I have been trying to ignore the political situation for a long time now. I formed my own political opinions some time ago, and current events (by which I mean the past 20 years) haven’t changed them so much as moderated them. But the events of the past couple of years have led me to believe that most of the public is laboring under a severe delusion, brought on by well-intentioned misinformation. It can be summed up in one currently popular buzz-word: sustainability.

Fair warning: what follows is, at heart, a political rant that has nothing to do with the usual content of this blog. I will not be at all insulted if you decide to give it a pass.

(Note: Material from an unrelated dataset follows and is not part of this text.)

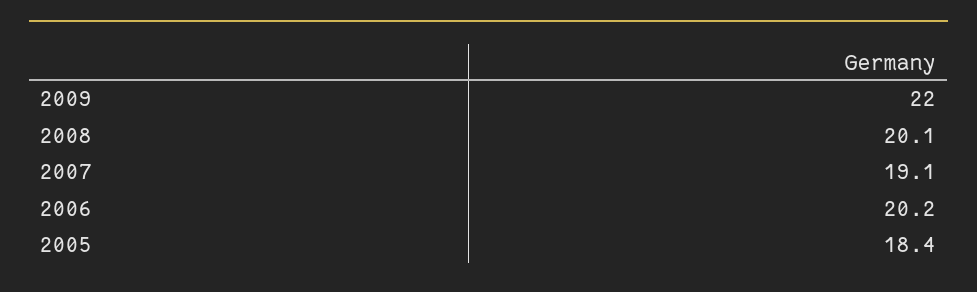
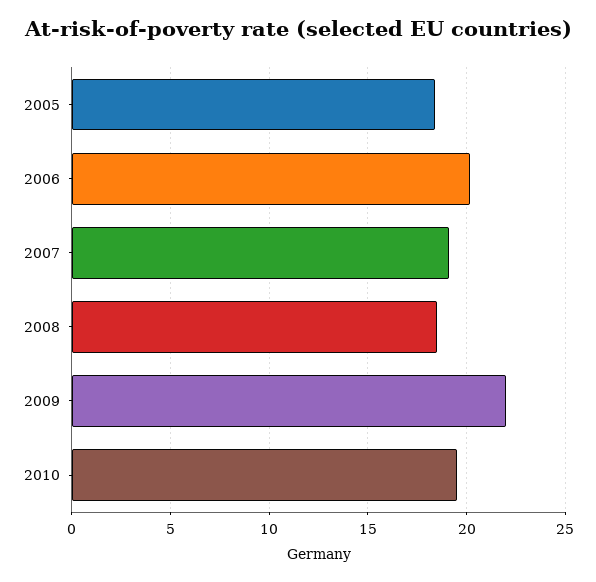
2008: 20.1 -> 18.5
2010: none -> 19.5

Thanks to environmentalists, sustainability is not a hard concept to grasp. Environmentally, a practice is sustainable if it doesn’t destroy the conditions that make it possible. For example, US agriculture kicked into high gear in the American midwest, tearing up the prairie cover and plowing fields of corn and wheat during a time when the region was going through the relatively wet part of its climate cycle; when the climate dried, the old prairie turf was no longer there to hold the soil down and we got the Dust Bowl, the biggest environmental disaster in US history.

No water plus no ground cover equals dust.

The whole argument over hydrocarbon power (oil, coal, natural gas) vs. alternative power (nuclear, hydro, geothermal, solar, wind), circles around two sustainability debates: environmental sustainability (will hydrocarbon power destroy the environment) and supply sustainability (will hydrocarbon power use destroy its supply). The answer to the first is still debatable, the answer to the second is “yes, but when?”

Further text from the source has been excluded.